Висковатый смолк, но по его неспокойному дыханию чувствовалось, что он не выговорился, и, подождав немного, не скажет ли что-нибудь Васильев, и даже как будто обрадовавшись, что тот не сказал ничего, снова заговорил:
— Мы не должны допустить, чтоб он снова обратил нас в безликих рабов, и сами, добровольно — из-за страха ли, из корысти — не должны становиться ими. Ради него же самого, ради дела, которое он почал и к которому мы своим разумом и своей совестью причастны. А також ещё и потому, что в нашем лице впервые дозволено думать рабам, думать наравне с вельможными, а то и мимо них. И мы должны доказать, что можем служить отечеству не токмо горбом, но и разумом. Допрежь всего себе доказать! Ежели ж мы станем ему рабами, ежели затворим свои души, свой разум, ежели удавим свою совесть — мы будем хуже изменников, ибо такие мы не потребны ему и вредны отечеству.
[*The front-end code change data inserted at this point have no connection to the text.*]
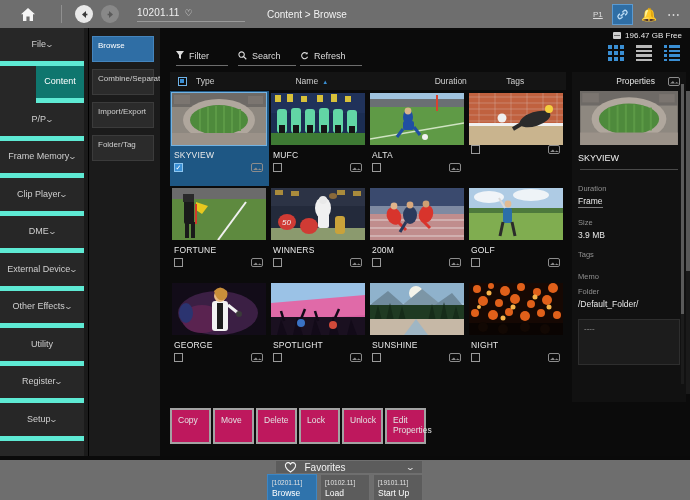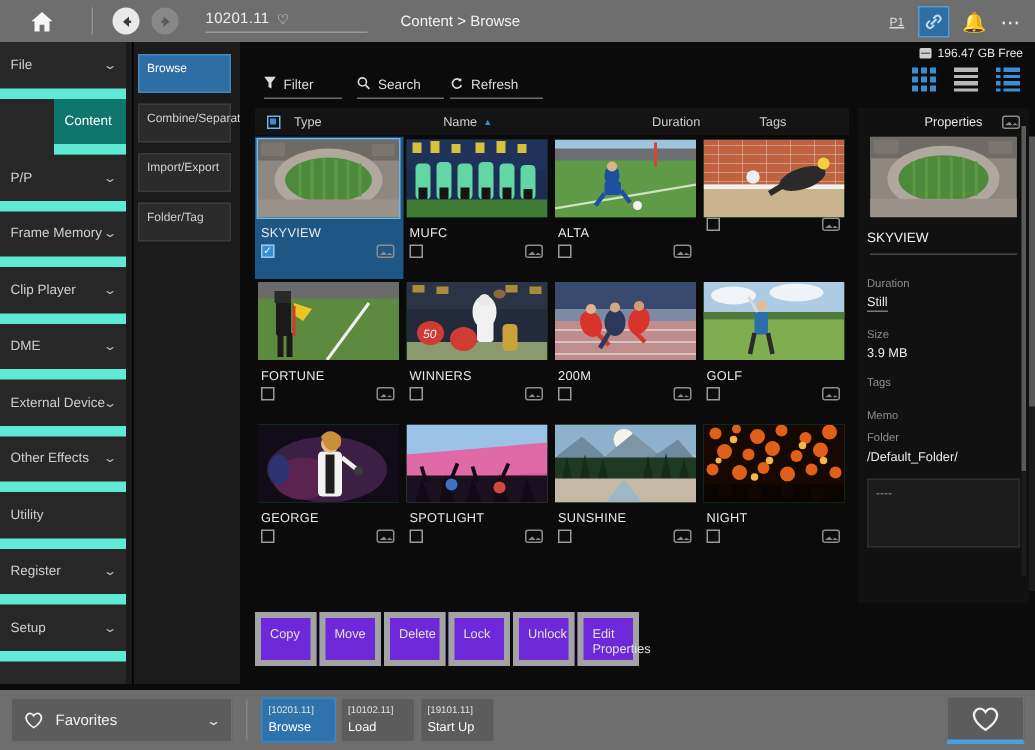--- a/index.html
+++ b/index.html
@@ -47,8 +47,8 @@
   }
   .menu-item {
     height:37.5px; display:flex; align-items:center; padding:0 7px;
-    border-bottom:7px solid #5eead4; color:#cfcfcf; font-size:9px;
-    justify-content:space-between;
+    border-bottom:5px solid #5eead4; color:#cfcfcf; font-size:9px;
+    justify-content:center;
   }
   .menu-item.active { background:#0f766e; color:#ffffff;margin-left:36px; }
   .menu-item .lbl { line-height:11px; }

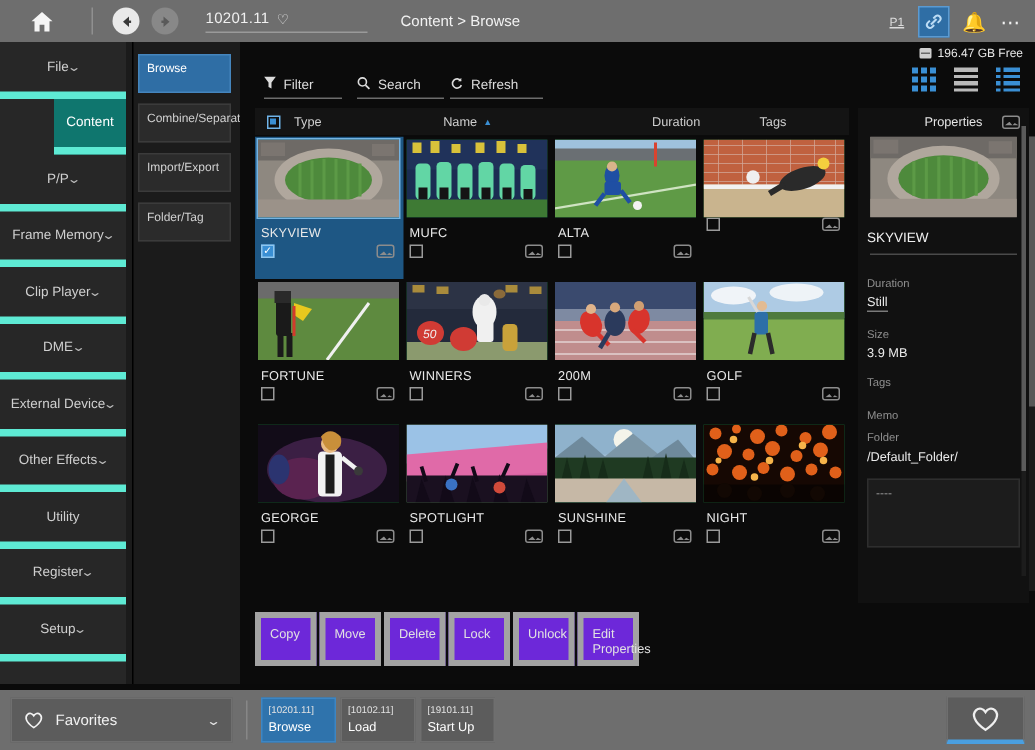--- a/index.html
+++ b/index.html
@@ -781,7 +781,7 @@
 
       <div class="pfield">
         <div class="plabel">Duration</div>
-        <div class="pvalue u">Still</div>
+        <div class="pvalue u">Frame</div>
       </div>
       <div class="pfield">
         <div class="plabel">Size</div>

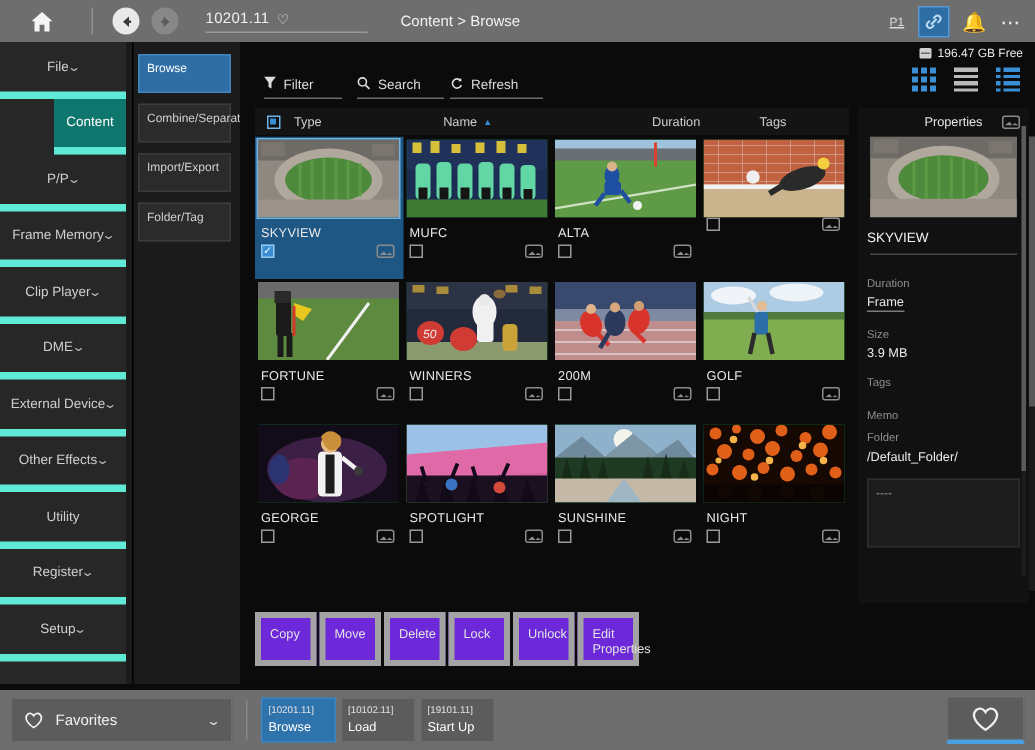--- a/index.html
+++ b/index.html
@@ -123,7 +123,7 @@
   .thumbgrid { display:flex; flex-wrap:wrap; gap:0px; }
   .card { width:99px; height:95px; padding:2px 3px 0 2px; }
   .card.sel { background:#1e5784; }
-  .thumb { width:94px; height:52px; background:#14532d; overflow:hidden; position:relative;font-style:italic; }
+  .thumb { width:94px; height:52px; background:#1d4ed8; overflow:hidden; position:relative;font-style:italic; }
   .card.sel .thumb { outline:1px solid #74b3e2; }
   .cardname { color:#e9e9e9; font-size:8.5px; padding:5px 0 3px 2px; letter-spacing:.2px; }
   .cardrow { display:flex; align-items:center; justify-content:space-between; padding:0 3px 0 2px; }

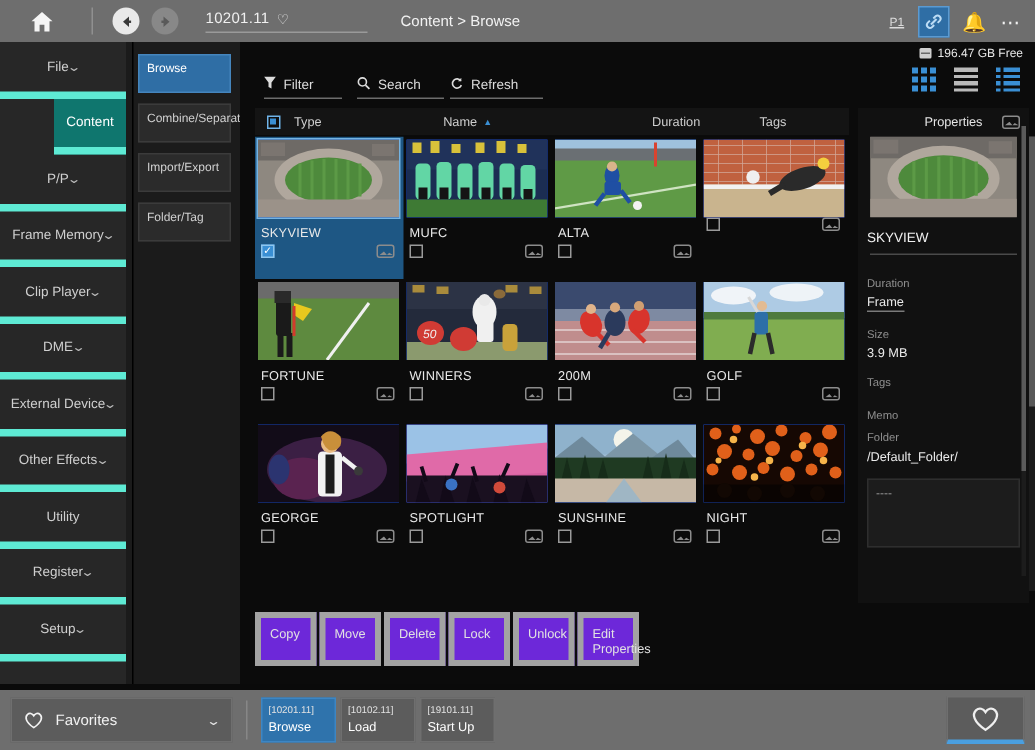--- a/index.html
+++ b/index.html
@@ -142,7 +142,7 @@
   
   .actions { position:absolute; left:10px; top:380px; width:396px; height:36px; display:flex; gap:2px; }
   .abtn {
-    width:41px; height:36px; background:#6d28d9; border:4px solid #a3a3a3;
+    width:41px; height:36px; background:#be185d; border:2px solid #a3a3a3;
     color:#e2e2e2; font-size:8.5px; padding:5px 6px; line-height:10px;
   }
 

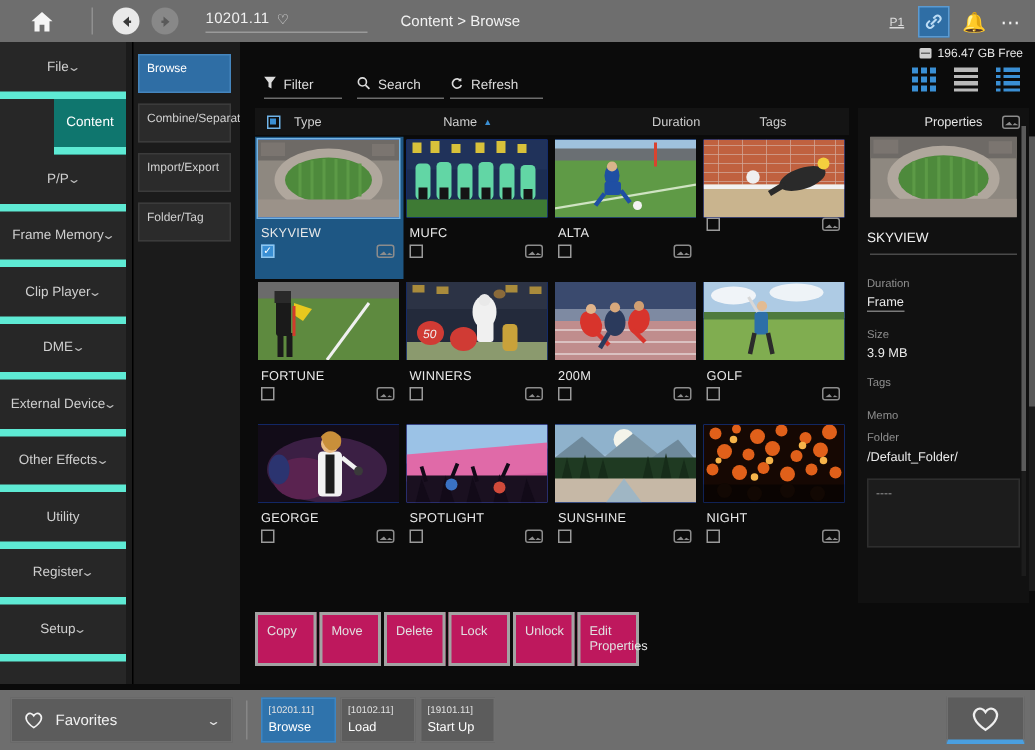--- a/index.html
+++ b/index.html
@@ -167,7 +167,7 @@
   
   .bottombar {
     position:absolute; left:0; top:460px; width:690px; height:40px; background:#6e6e6e;
-    display:flex; align-items:center;
+    display:flex; align-items:center;flex-direction:column;
   }
   .fav {
     margin-left:7px; width:148px; height:30px; background:#5c5c5c; border:1px solid #6f6f6f;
— А сам-то он неужто не разумеет сего? — сказал Васильев не столько с удивлением, сколько с горечью и, подумав, убеждённо прибавил: — Не может не разуметь. Не подымал бы он нас, а так уж и оставил бы рабами, коль ему рабы-то потребны.
— Разумеет и он, — уныло вздохнул Висковатый. — Всё он разумеет. Токмо разум его... Он будто по малой части от многих и разных людей собран и совокуплён в нём, и как многие разные люди николи же не бывают в едином согласии, так и разум его... Всё в нём разлад, противуречия, мятеж. За что нынче воздаёт, за то завтра опалы жди, что нынче прославляет, то завтра хулит, и наоборот. И как супротив сего стоять — не ведаю, а стоять надобно.